Collection entries
---

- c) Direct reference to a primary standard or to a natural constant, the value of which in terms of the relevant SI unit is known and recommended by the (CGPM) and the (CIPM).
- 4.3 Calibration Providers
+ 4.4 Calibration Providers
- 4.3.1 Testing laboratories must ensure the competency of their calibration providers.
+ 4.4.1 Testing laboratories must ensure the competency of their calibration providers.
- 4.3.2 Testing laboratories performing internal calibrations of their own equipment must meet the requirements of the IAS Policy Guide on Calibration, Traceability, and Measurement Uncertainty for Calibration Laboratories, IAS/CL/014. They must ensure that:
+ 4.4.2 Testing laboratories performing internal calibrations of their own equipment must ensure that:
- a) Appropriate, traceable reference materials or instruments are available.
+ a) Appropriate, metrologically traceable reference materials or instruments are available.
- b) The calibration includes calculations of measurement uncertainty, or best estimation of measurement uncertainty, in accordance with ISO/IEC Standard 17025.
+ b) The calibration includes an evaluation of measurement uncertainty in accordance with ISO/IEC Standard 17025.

---

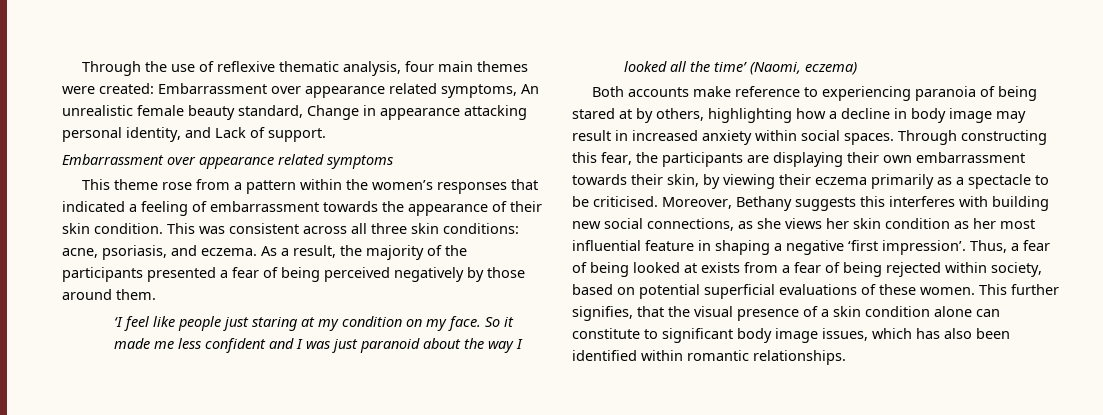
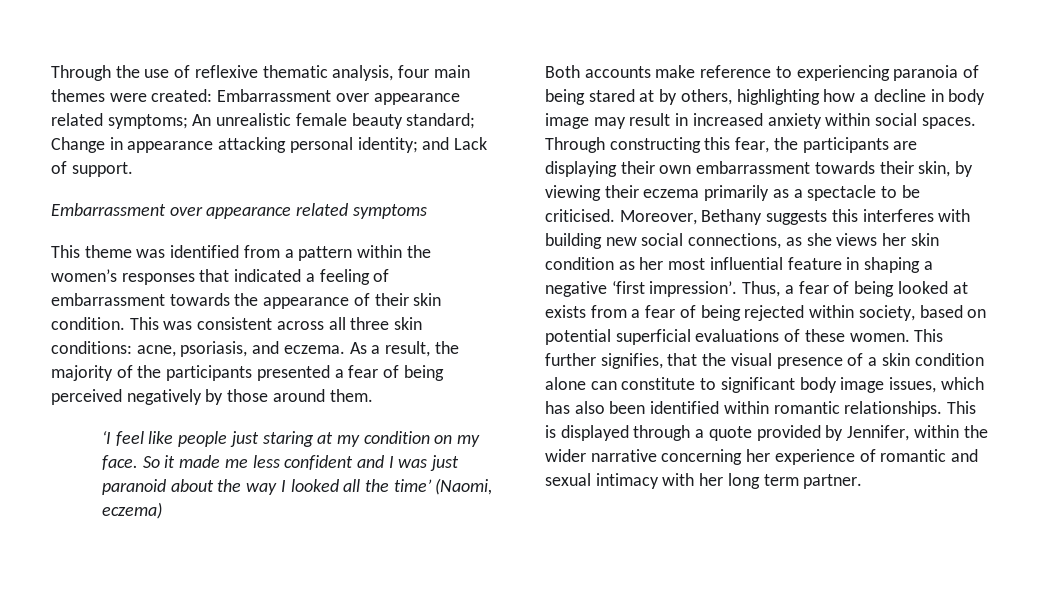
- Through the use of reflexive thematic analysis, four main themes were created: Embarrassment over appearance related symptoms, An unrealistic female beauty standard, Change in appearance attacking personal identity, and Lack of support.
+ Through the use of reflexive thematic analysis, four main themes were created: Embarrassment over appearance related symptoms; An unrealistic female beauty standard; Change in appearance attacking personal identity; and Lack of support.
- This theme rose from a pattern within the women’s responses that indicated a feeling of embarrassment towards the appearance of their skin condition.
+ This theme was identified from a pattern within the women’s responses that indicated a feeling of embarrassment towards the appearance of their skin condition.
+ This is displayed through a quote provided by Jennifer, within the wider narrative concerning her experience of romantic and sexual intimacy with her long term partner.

---

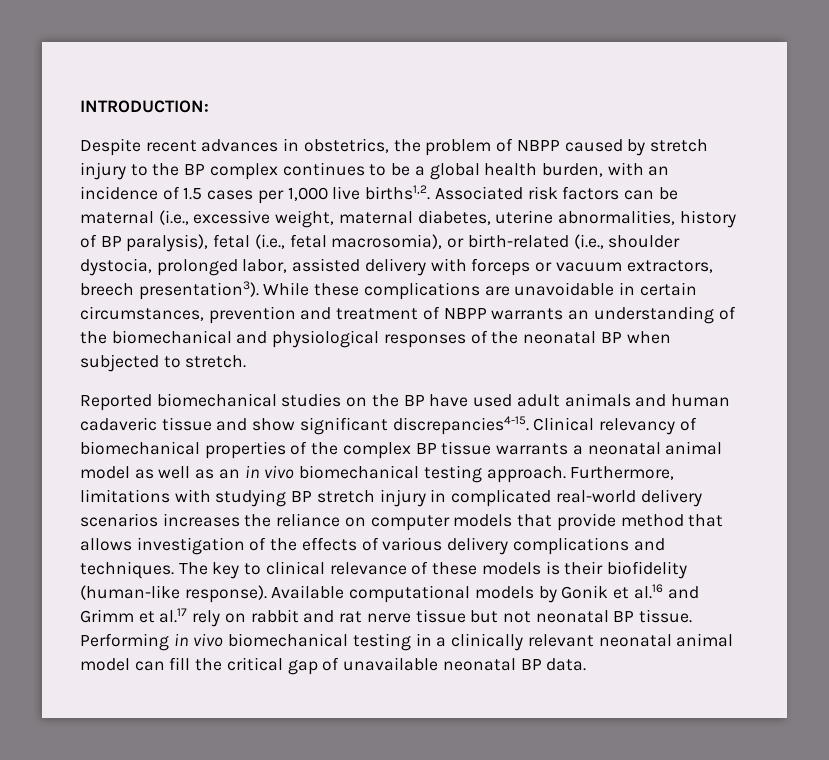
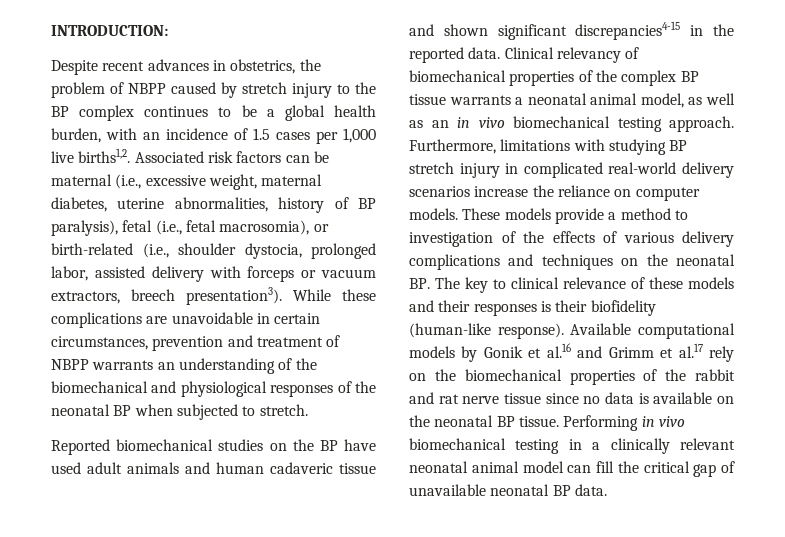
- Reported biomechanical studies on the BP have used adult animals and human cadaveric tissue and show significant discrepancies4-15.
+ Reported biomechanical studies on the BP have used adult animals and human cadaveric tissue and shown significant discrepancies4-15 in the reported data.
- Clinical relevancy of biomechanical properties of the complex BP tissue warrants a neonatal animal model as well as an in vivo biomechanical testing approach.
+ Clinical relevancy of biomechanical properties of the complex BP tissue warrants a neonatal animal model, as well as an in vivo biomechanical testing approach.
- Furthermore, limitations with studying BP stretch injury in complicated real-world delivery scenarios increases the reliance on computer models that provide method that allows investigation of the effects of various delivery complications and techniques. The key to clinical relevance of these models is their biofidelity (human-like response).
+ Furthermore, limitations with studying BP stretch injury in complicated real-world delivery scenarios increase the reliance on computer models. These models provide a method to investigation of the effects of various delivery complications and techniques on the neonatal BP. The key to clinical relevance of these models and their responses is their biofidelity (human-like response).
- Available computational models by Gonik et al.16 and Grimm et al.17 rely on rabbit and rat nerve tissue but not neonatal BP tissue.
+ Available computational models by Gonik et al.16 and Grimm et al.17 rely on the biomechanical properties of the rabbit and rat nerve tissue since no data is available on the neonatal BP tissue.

---

— WHAT THE TASK ASKS —
When the word "four" shows up in a line of the entries, report that line.

— RESULT OF THE EXERCISE —
- Through the use of reflexive thematic analysis, four main themes were created: Embarrassment over appearance related symptoms, An unrealistic female beauty standard, Change in appearance attacking personal identity, and Lack of support.
+ Through the use of reflexive thematic analysis, four main themes were created: Embarrassment over appearance related symptoms; An unrealistic female beauty standard; Change in appearance attacking personal identity; and Lack of support.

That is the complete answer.